Since the beginning of the war in 1939, the Viennese high school student Josef Landgraf, then living in Vienna's 6th district, Gumpendorfer Strasse 97, listened to so-called enemy broadcasters: broadcasts of the BBC and the broadcasters of the European revolution, which were shaped by socialist emigrants . At the beginning of September 1941 he began to process what he had heard into leaflets. After just three weeks, he was denounced and arrested. Nevertheless, by then, on his father's typewriter, he had produced no fewer than 70 pamphlets between half a page and one page in length. He made around 50 leaflets and a couple of stickers with a rubber box.

His schoolmates Ludwig Igalffy, Friedrich Fexer and Anton Brunner helped him distribute the leaflets in Vienna in the 2nd, 3rd and 6th district. The Viennese youth belong to the groups of four .

In his pamphlets, like Helmuth Hübener , he distributed the BBC reports about German losses at the front. These contradicted the official war reports within the Third Reich. Landgraf criticized the anti-religious activities of the NSDAP.

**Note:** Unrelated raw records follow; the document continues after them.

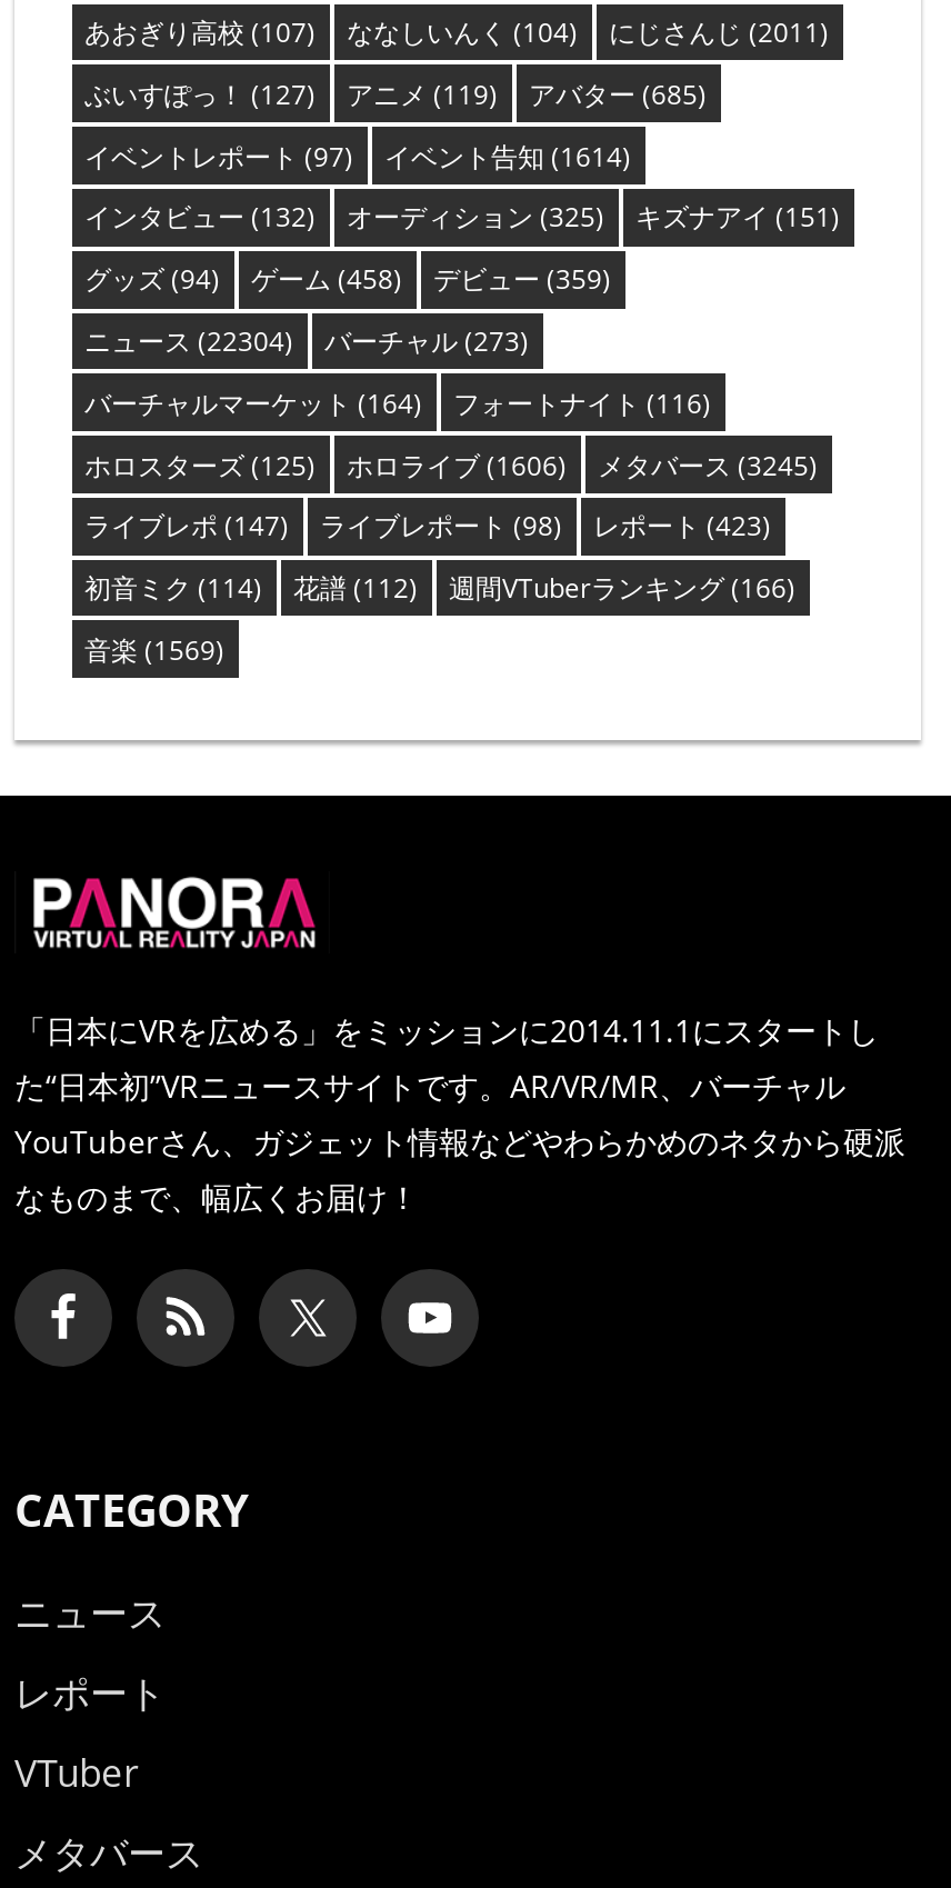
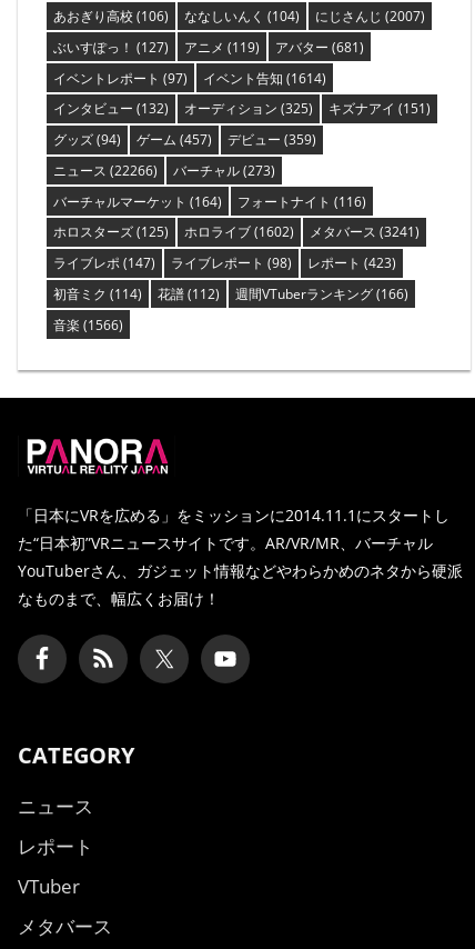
[84,13,316,51] あおぎり高校(107) -> [53,7,168,26] あおぎり高校(106)
[609,13,829,51] にじさんじ(2011) -> [315,7,425,26] にじさんじ(2007)
[84,75,707,113] ぶいすぽっ！(127) アニメ(119) アバター(685) -> [53,38,363,56] ぶいすぽっ！(127) アニメ(119) アバター(681)
[84,260,611,298] グッズ(94) ゲーム(458) デビュー(359) -> [53,130,316,149] グッズ(94) ゲーム(457) デビュー(359)
[84,322,529,360] ニュース(22304) バーチャル(273) -> [53,161,275,180] ニュース(22266) バーチャル(273)
[347,446,567,483] ホロライブ(1606) -> [184,223,294,242] ホロライブ(1602)
[598,446,818,483] メタバース(3245) -> [309,223,419,242] メタバース(3241)
[84,631,224,669] 音楽(1569) -> [53,315,123,334] 音楽(1566)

Like Walter Klingenbeck , Landgraf took up the appeal of the BBC V-Aktion . Through leaflets he spread the following: The V-Army has only the liberation of Hitler and his war as its goal , the V-mark is Hitler's downfall and the V-Army brings peace .

Arrest and conviction

Landgraf was arrested by the Gestapo on September 20, 1941 . On August 23, 1942, Landgraf and Brunner were sentenced to death by the notorious People's Court . Both were then brought to the "Köpfler cells" in the Vienna Regional Court. The other defendants received eight and six years in prison.

"The pamphlets were designed to promote the aims of enemy war propaganda aimed at the overthrow of the German leadership, the tearing away of parts of the Reich and the destruction of the German will to resist."

- Quote from the judgment

Josef Landgraf's parents submitted a petition for clemency. On September 21, 1943, a good year after the death sentence, he was pardoned for seven years; Brunner was pardoned to five years in prison.

Landgraf was transferred to Kaiser-Ebersdorf on October 9, 1943, where he was imprisoned until he was liberated on April 7, 1945.

After 1945

As a contemporary witness, Josef Landgraf gave lectures about his experiences, for example at schools. He wrote the book 406 Days on the Nazi Death Row , based on autobiographical notes by Josef Landgraf and scientific research by Eva Knollmüller (among other things founder of the platform JUNA ). The book describes the ordeal of Josef Landgraf, who was sentenced to the death penalty because of his activities in the resistance and only narrowly escaped execution.


“My late husband Günther Hamann was a classmate of Josef Landgraf. He sympathized with him, but shrank back, as he himself repeatedly emphasized later, from the obvious consequences. All the greater was his respect, yes, his astonishment at the loyalty to principles and radicalism of the young Josef Landgraf. "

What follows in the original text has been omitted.